▸ WORK TASK
Lines from the one containing "- python bot.py follow" to the end of the entries below must be reproduced exactly, with both end lines kept and no other line added.

▸ RECORDS FOR PROCESSING
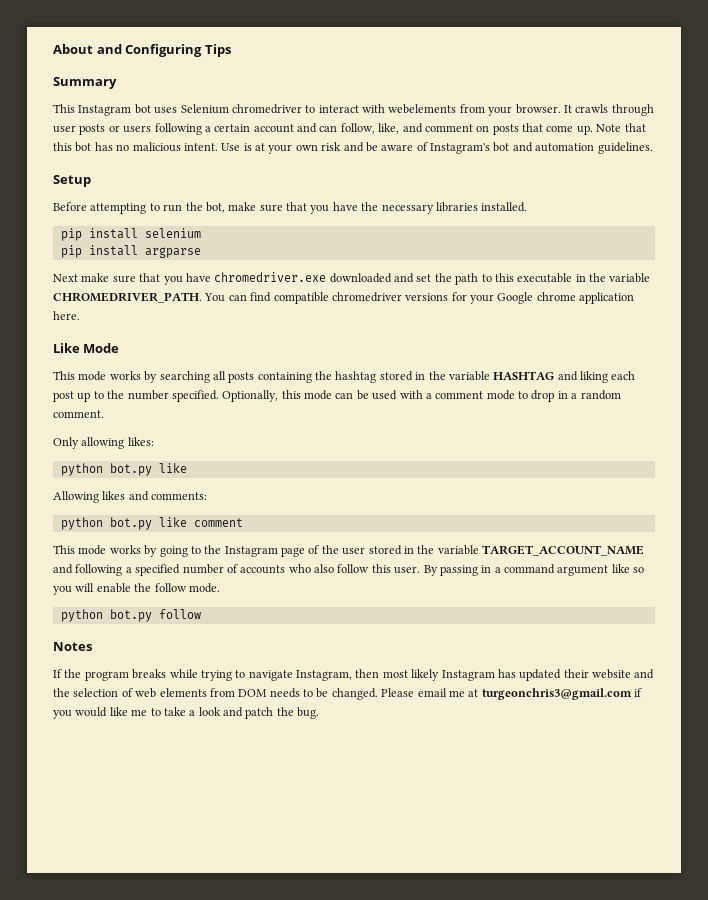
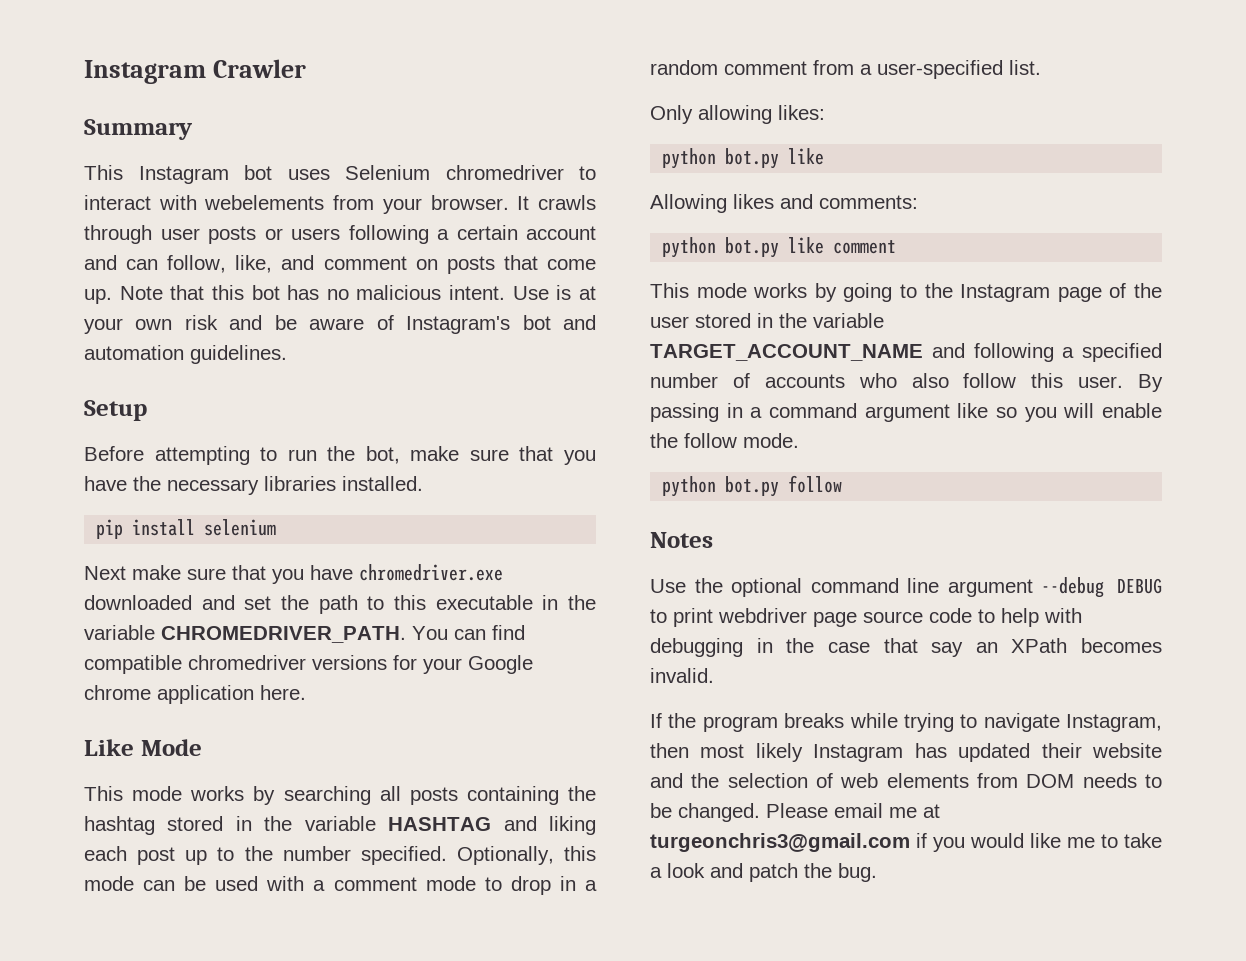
- About and Configuring Tips
+ Instagram Crawler
- pip install argparse
- Optionally, this mode can be used with a comment mode to drop in a random comment.
+ Optionally, this mode can be used with a comment mode to drop in a random comment from a user-specified list.
+ Use the optional command line argument --debug DEBUG to print webdriver page source code to help with debugging in the case that say an XPath becomes invalid.

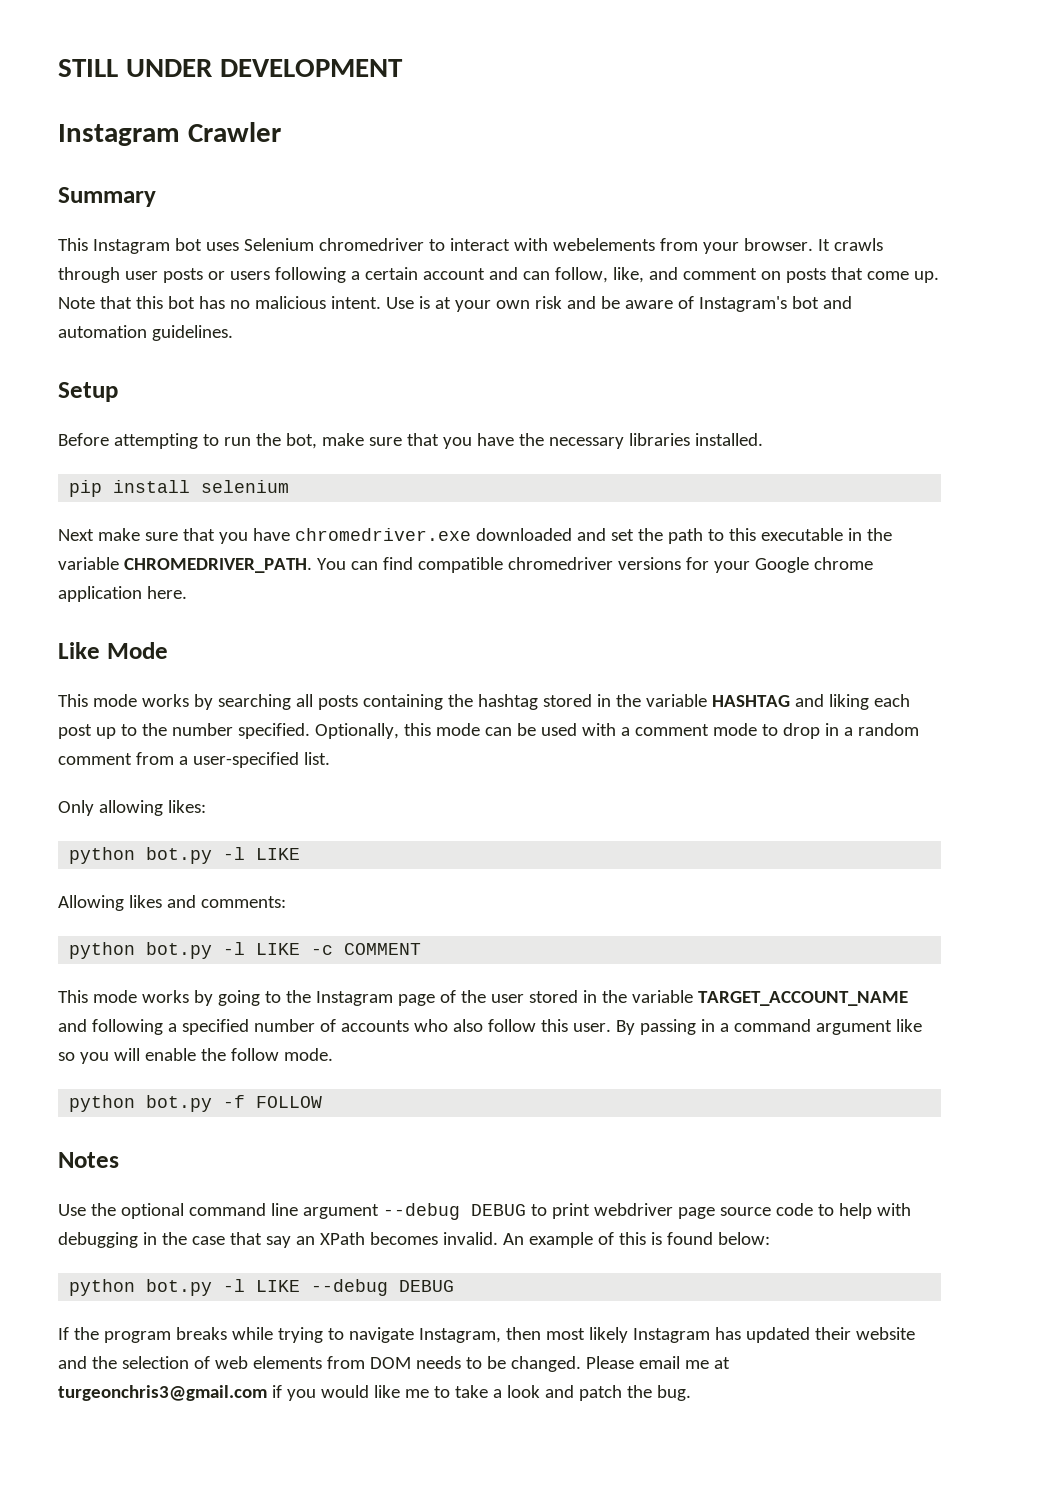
+ STILL UNDER DEVELOPMENT
  Only allowing likes:
- python bot.py like
+ python bot.py -l LIKE
- python bot.py like comment
+ python bot.py -l LIKE -c COMMENT
- python bot.py follow
+ python bot.py -f FOLLOW
+ An example of this is found below:
+ python bot.py -l LIKE --debug DEBUG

▸ EXERCISE ANSWER
- python bot.py follow
+ python bot.py -f FOLLOW
+ An example of this is found below:
+ python bot.py -l LIKE --debug DEBUG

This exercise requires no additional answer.